Your answer should be each line of the entries that contains the word "Troubleshooting", copied in full.

Before-and-after change data
((

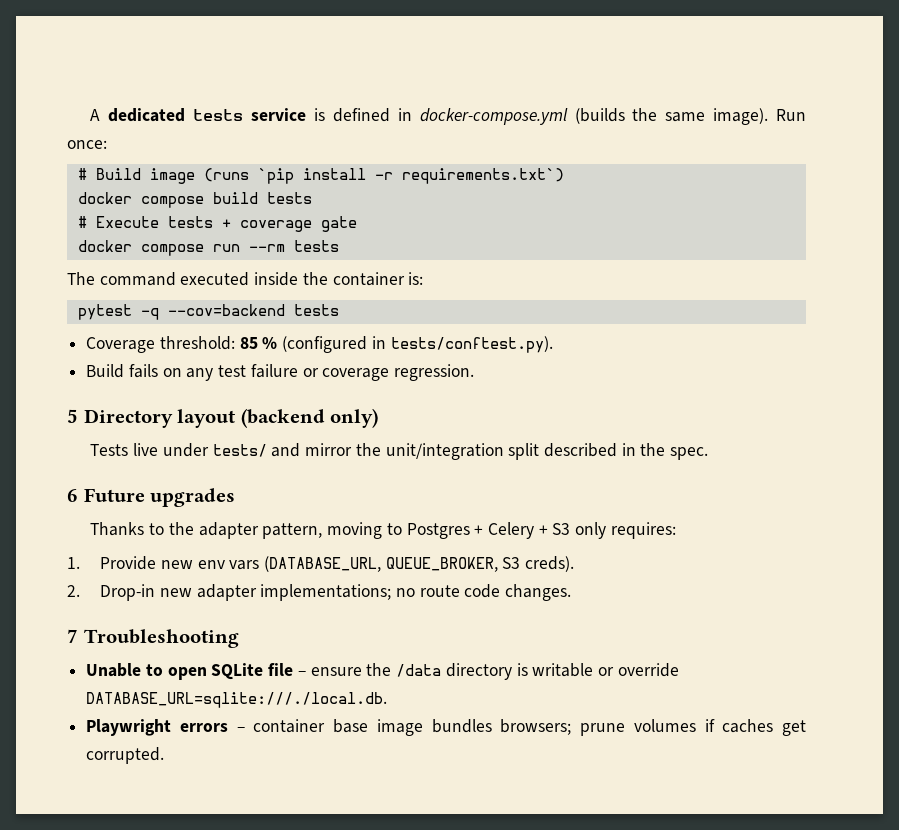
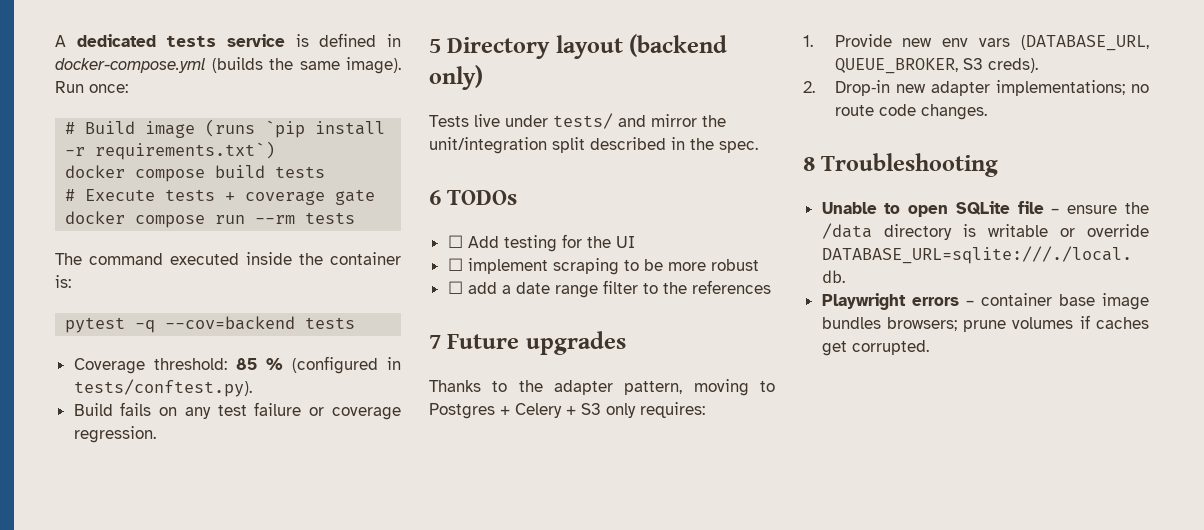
- 6 Future upgrades
+ 6 TODOs
+ ☐ Add testing for the UI
+ ☐ implement scraping to be more robust
+ ☐ add a date range filter to the references
+ 7 Future upgrades
- 7 Troubleshooting
+ 8 Troubleshooting

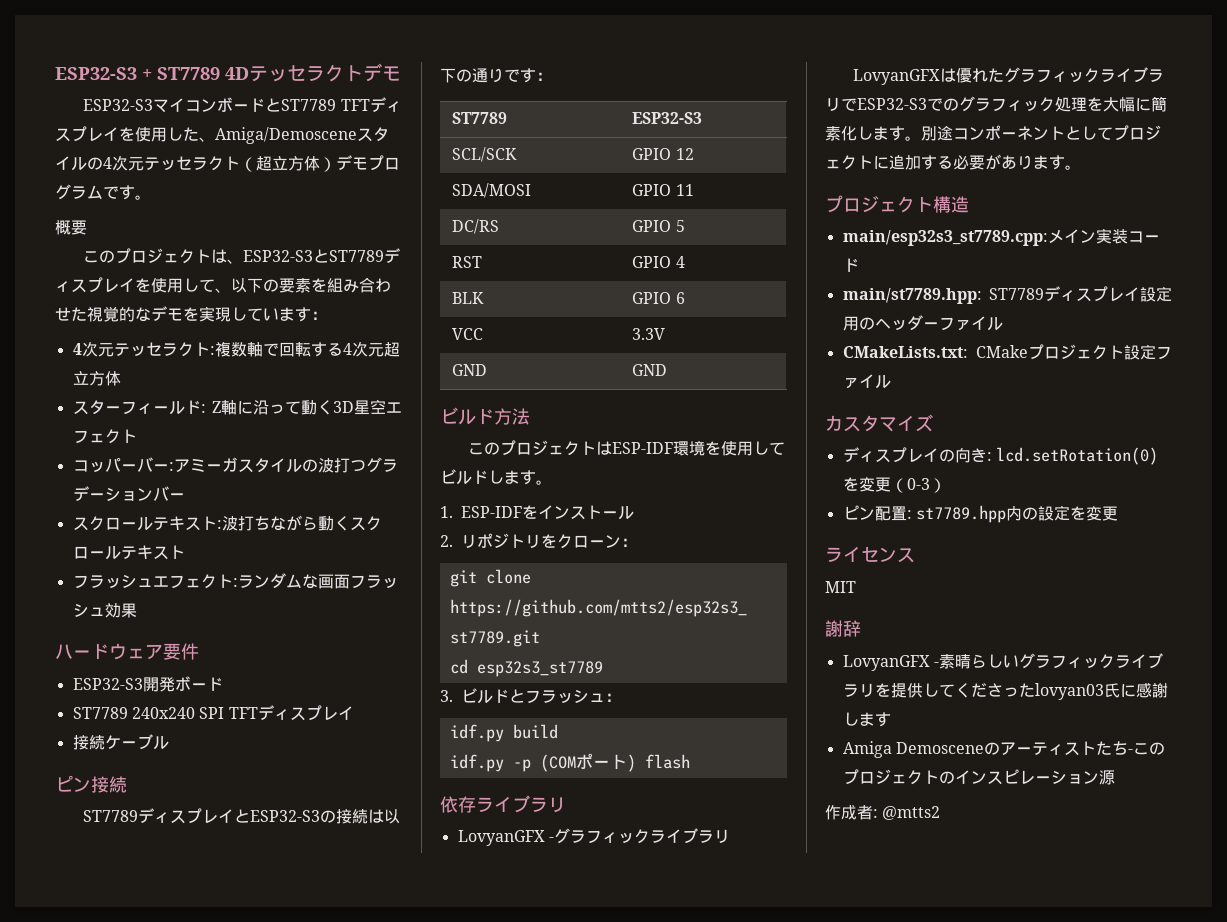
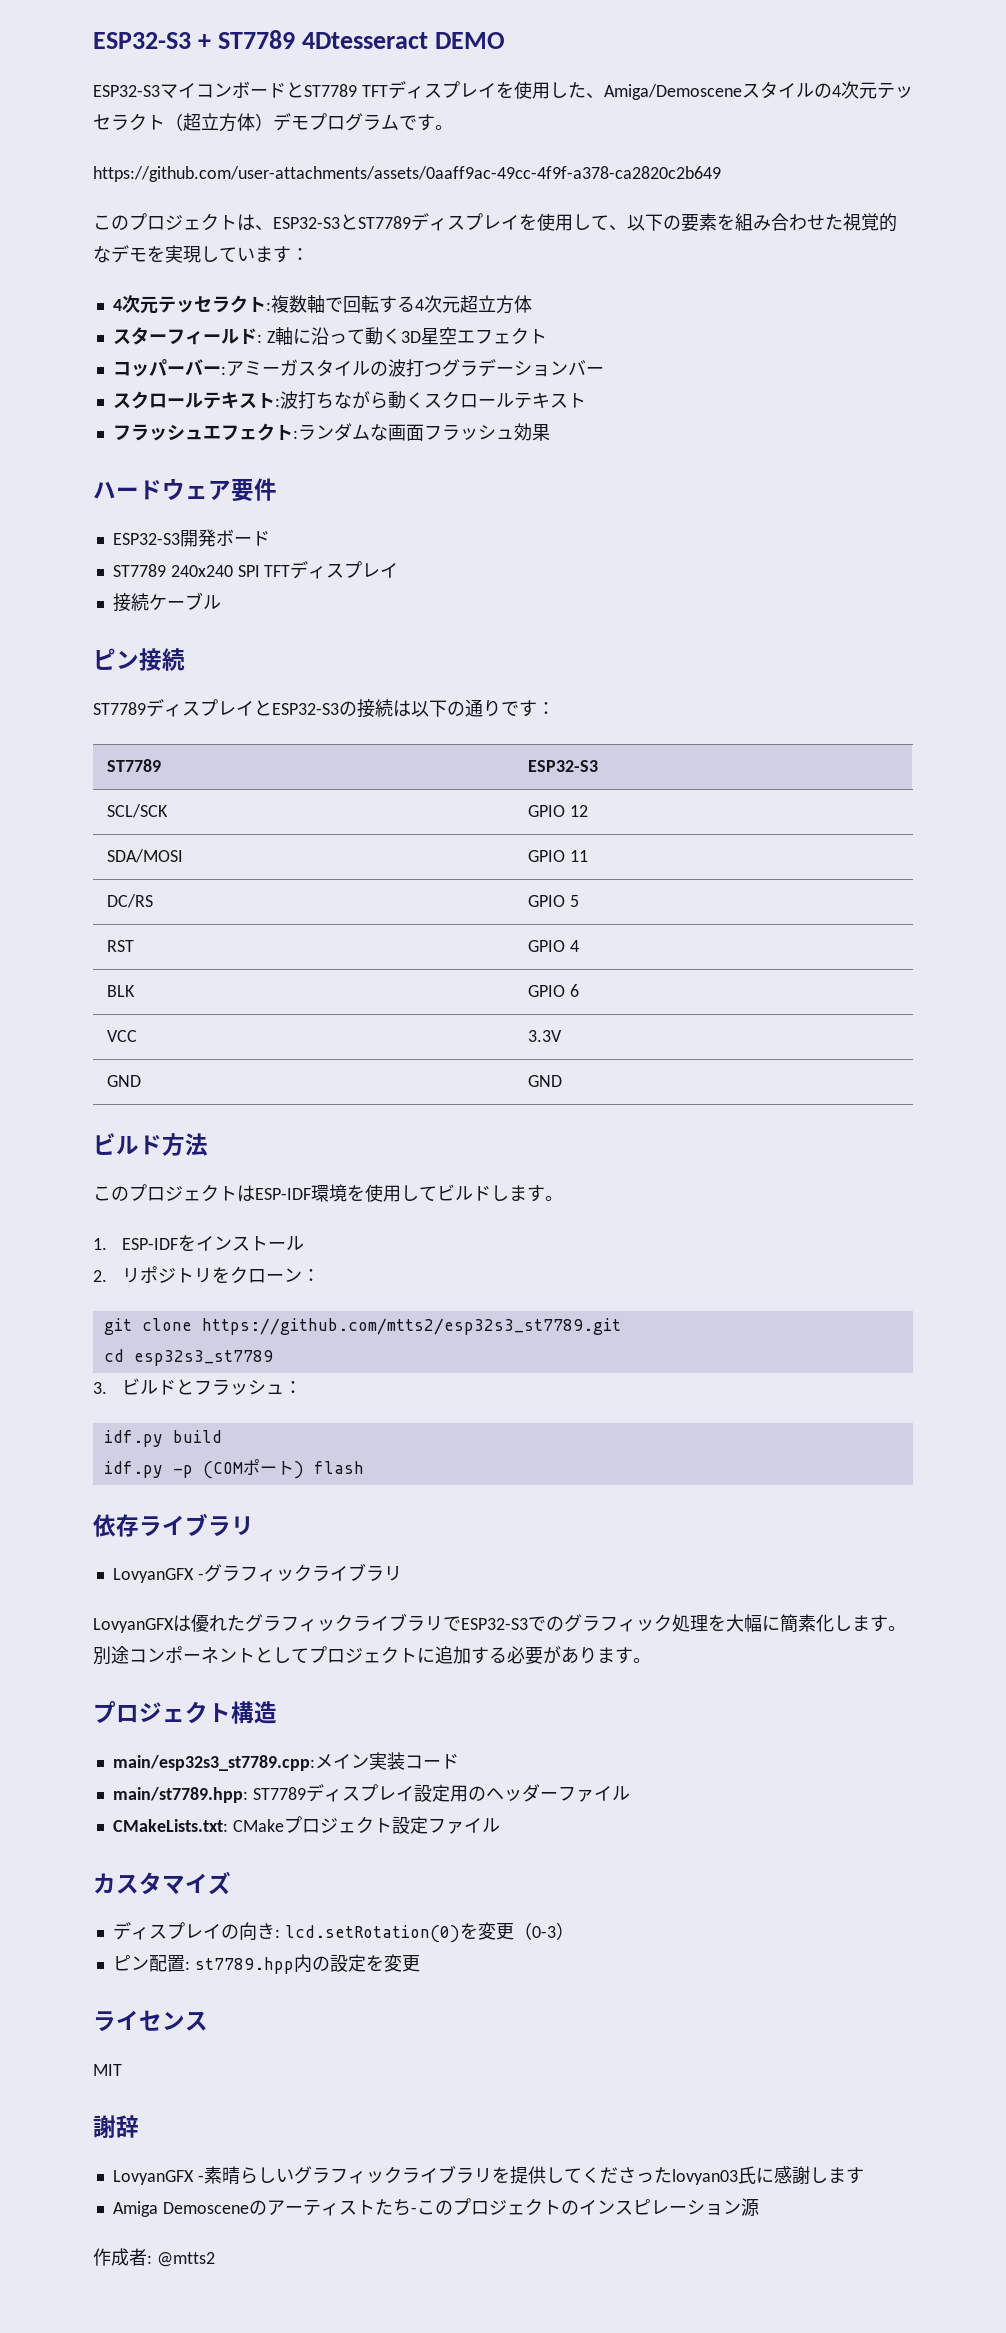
- ESP32-S3 + ST7789 4Dテッセラクトデモ
+ ESP32-S3 + ST7789 4Dtesseract DEMO
- 概要
+ https://github.com/user-attachments/assets/0aaff9ac-49cc-4f9f-a378-ca2820c2b649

))

» **Output of the task**
- 7 Troubleshooting
+ 8 Troubleshooting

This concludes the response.